Although Maris Duenas’s the Time In Between begins with slow-flowing mellifluous descriptions of life in Madrid in the 193os, the story morphs into the adventures of a young girl during the Spanish Civil War. The changes in the heroine’s life evolve quickly and often over the 600 page saga.
Ready to marry a staid civil servant, Sira is seduced by a typewriter salesman/scam artist, and runs away from the impending war and her mother to live with him in Morocco. Before she leaves, her wealthy father gives her jewels and money as compensation for having deserted her unwed mother. Her new-found fortune dissipates under the control of her lover, who disappears with her inheritance, just as she finds she is pregnant and the war closes the Strait. Abandoned and with no possibility of returning home, Sira is rescued by a police officer, and settles into a makeshift arrangement in a boarding house.

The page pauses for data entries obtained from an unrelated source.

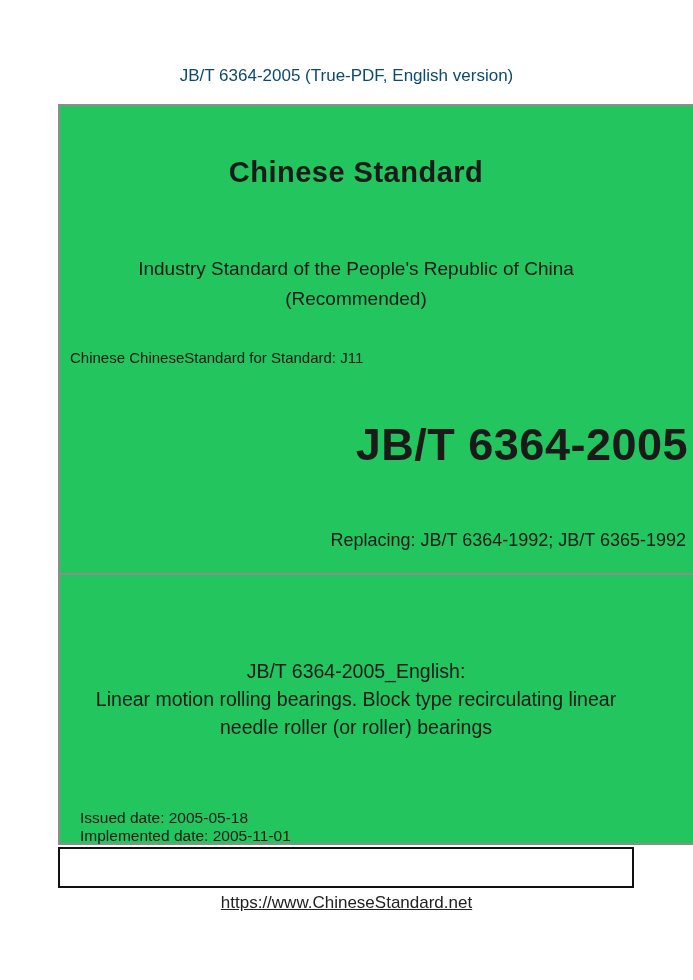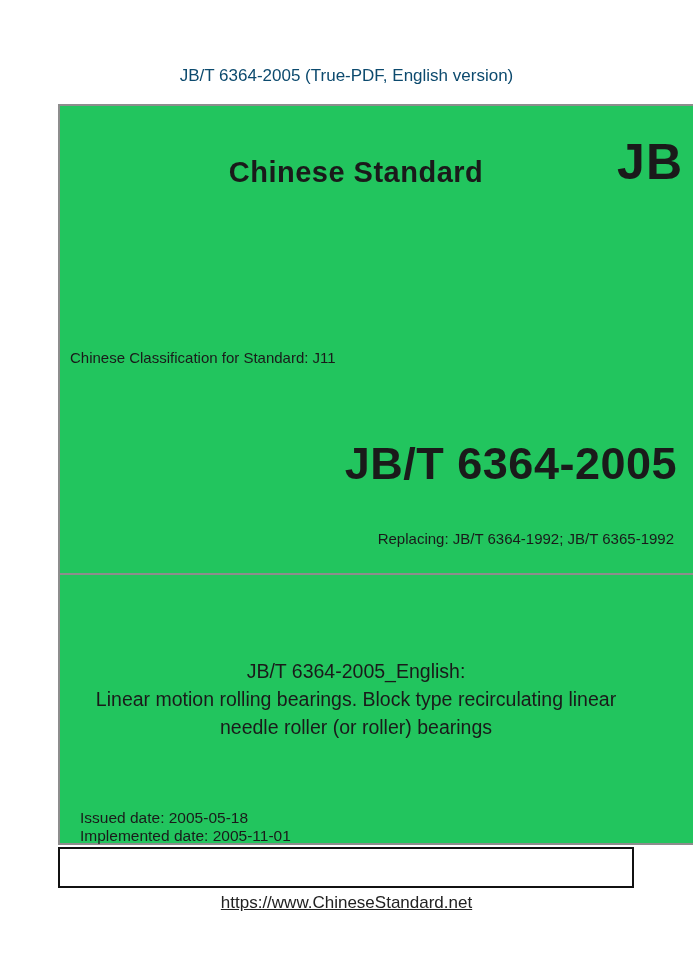--- a/index.html
+++ b/index.html
@@ -131,7 +131,6 @@
 
   <div class="section-top">
     <div class="brand-title">Chinese Standard</div>
-    <div class="brand-logo">JB</div>
 
 
     <div class="classification">Chinese Classification for Standard: J11</div>

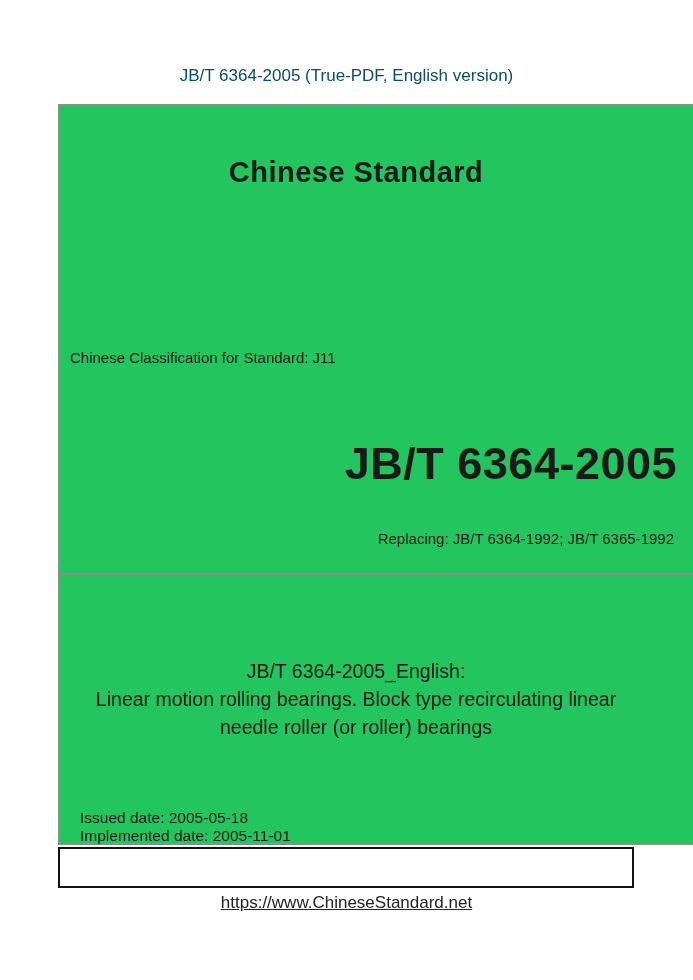--- a/index.html
+++ b/index.html
@@ -132,6 +132,10 @@
   <div class="section-top">
     <div class="brand-title">Chinese Standard</div>
 
+    <div class="org-block">
+      <div>Industry Standard of the People's Republic of China</div>
+      <div>(Recommended)</div>
+    </div>
 
     <div class="classification">Chinese Classification for Standard: J11</div>
 

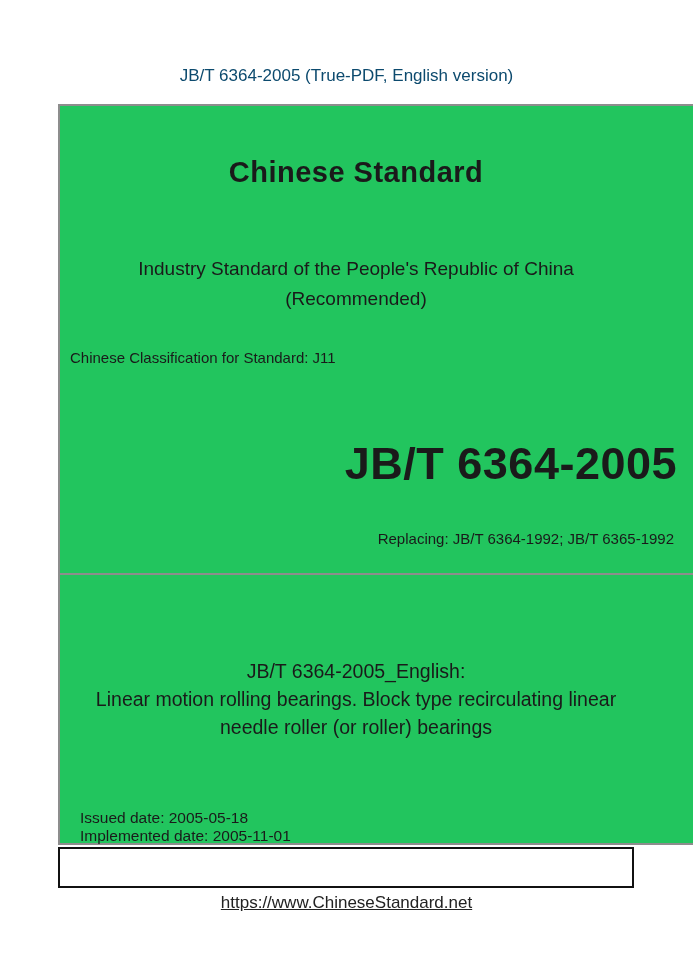--- a/index.html
+++ b/index.html
@@ -137,7 +137,7 @@
       <div>(Recommended)</div>
     </div>
 
-    <div class="classification">Chinese Classification for Standard: J11</div>
+    <div class="classification">Chinese ChineseStandard for Standard: J11</div>
 
     <div class="standard-number">JB/T 6364-2005</div>
 

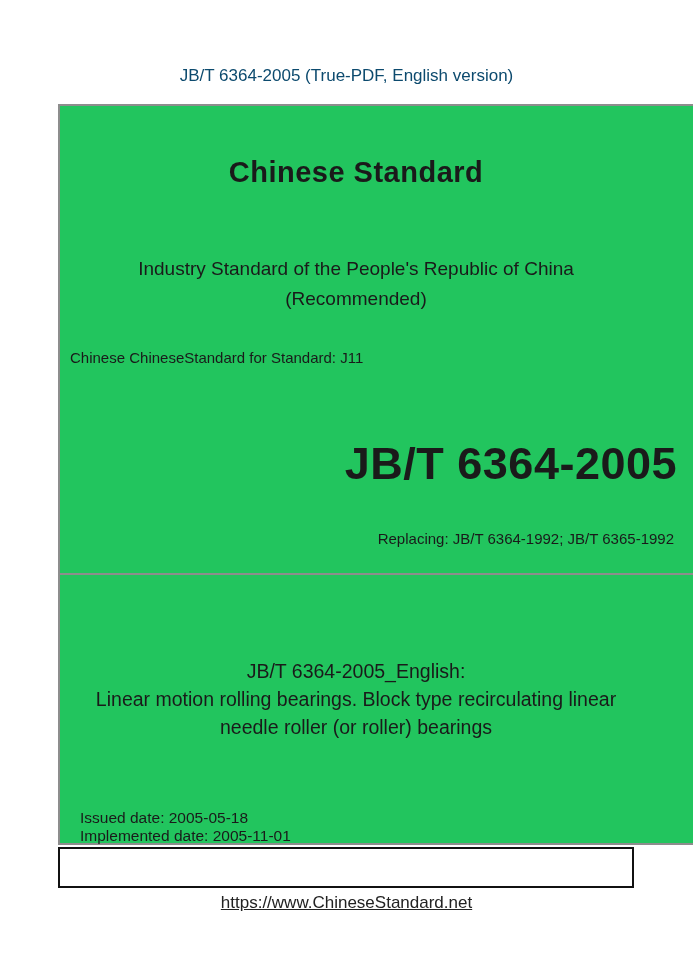--- a/index.html
+++ b/index.html
@@ -71,12 +71,11 @@
 
   .standard-number {
     position: absolute;
-    right: 19px; top: 314px;
+    right: 8px; top: 314px;
     font-size: 45px;
     font-weight: bold;
     line-height: 1.1;
     letter-spacing: 0.5px;
-    margin-top: 19px;
   }
 
   .replacing {

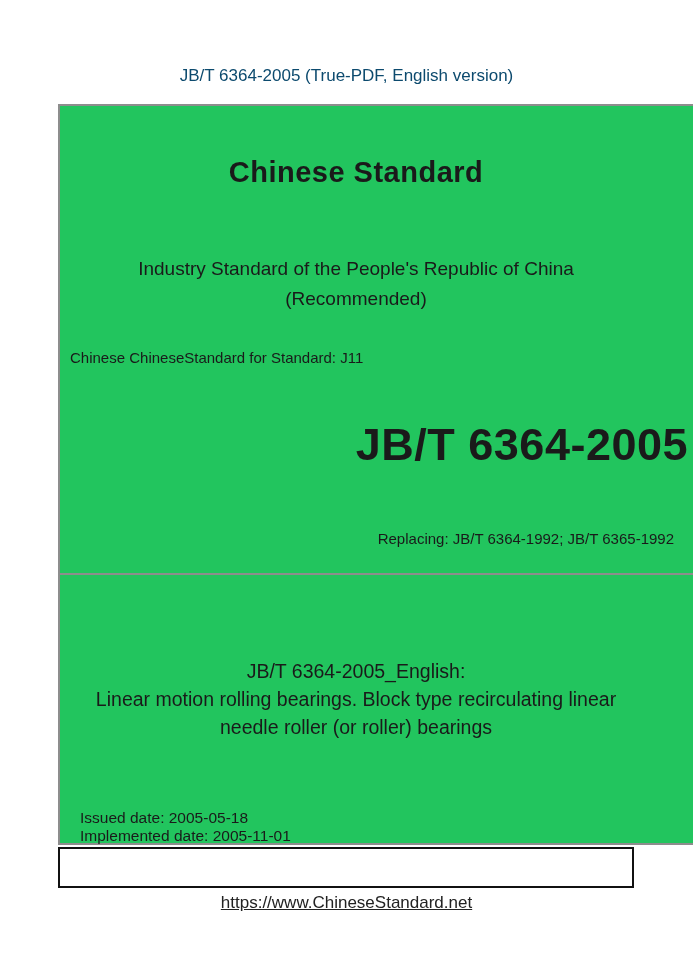--- a/index.html
+++ b/index.html
@@ -80,8 +80,8 @@
 
   .replacing {
     position: absolute;
-    right: 22px; top: 424px;
-    font-size: 15px;
+    right: 10px; top: 424px;
+    font-size: 18px;
   }
 
   .english-title {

After a mad chase through the streets with guns strapped to her legs and hidden under a haik, Sira has the money to start her own business as a seamstress. The more successful she is, the better her contacts. Her dressmaking inadvertently connects her to Generalissimo Franco, and eventually Britain’s M-16 espionage team. The British recruit her and send her back to Madrid to sew for the wives of high-ranking Nazis. As her life as a beautiful undercover spy develops, the politics get scarier, and her escapades more thrilling.

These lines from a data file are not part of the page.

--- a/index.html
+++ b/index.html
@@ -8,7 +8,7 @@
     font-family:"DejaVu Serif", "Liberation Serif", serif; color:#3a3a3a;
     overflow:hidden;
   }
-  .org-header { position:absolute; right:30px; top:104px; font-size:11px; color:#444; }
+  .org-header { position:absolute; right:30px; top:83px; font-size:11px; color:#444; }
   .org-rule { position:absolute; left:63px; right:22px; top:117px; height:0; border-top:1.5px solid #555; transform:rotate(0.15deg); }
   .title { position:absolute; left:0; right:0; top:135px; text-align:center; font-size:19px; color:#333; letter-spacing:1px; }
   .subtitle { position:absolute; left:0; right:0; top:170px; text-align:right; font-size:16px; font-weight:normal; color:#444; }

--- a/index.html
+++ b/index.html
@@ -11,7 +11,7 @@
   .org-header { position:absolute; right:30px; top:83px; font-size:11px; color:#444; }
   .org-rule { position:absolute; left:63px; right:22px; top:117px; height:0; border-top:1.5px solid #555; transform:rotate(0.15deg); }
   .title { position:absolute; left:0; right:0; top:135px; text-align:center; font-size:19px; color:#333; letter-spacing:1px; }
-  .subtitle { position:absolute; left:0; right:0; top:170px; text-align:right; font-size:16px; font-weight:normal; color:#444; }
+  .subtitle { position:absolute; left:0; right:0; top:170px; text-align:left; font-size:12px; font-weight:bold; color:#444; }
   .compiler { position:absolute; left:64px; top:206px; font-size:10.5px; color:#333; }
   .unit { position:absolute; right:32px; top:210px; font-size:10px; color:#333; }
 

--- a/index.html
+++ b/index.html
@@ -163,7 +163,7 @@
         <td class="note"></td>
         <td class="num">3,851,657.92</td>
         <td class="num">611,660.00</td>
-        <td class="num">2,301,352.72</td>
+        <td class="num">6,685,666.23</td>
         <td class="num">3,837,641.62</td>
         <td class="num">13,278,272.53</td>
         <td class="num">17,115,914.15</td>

Translated from Spanish, The Time in Between, has an easy flow with extravagant descriptions of food and fashion punctuating the action. Although the historical context is informative, Duenas uses the intrigue to promote romance as the main focus in her story – with the suave villains and the handsome Marcos, who keeps reentering her life – climaxing in a daring train episode.
Sira’s experiences will remind you of the Perils of Pauline – the beautiful heroine survives turmoil again and again, only to emerge victorious. At times, you may wonder why you are plowing through all those pages, but, the action is constant, and the descriptive interludes will lull you into imagining that you are somewhere else.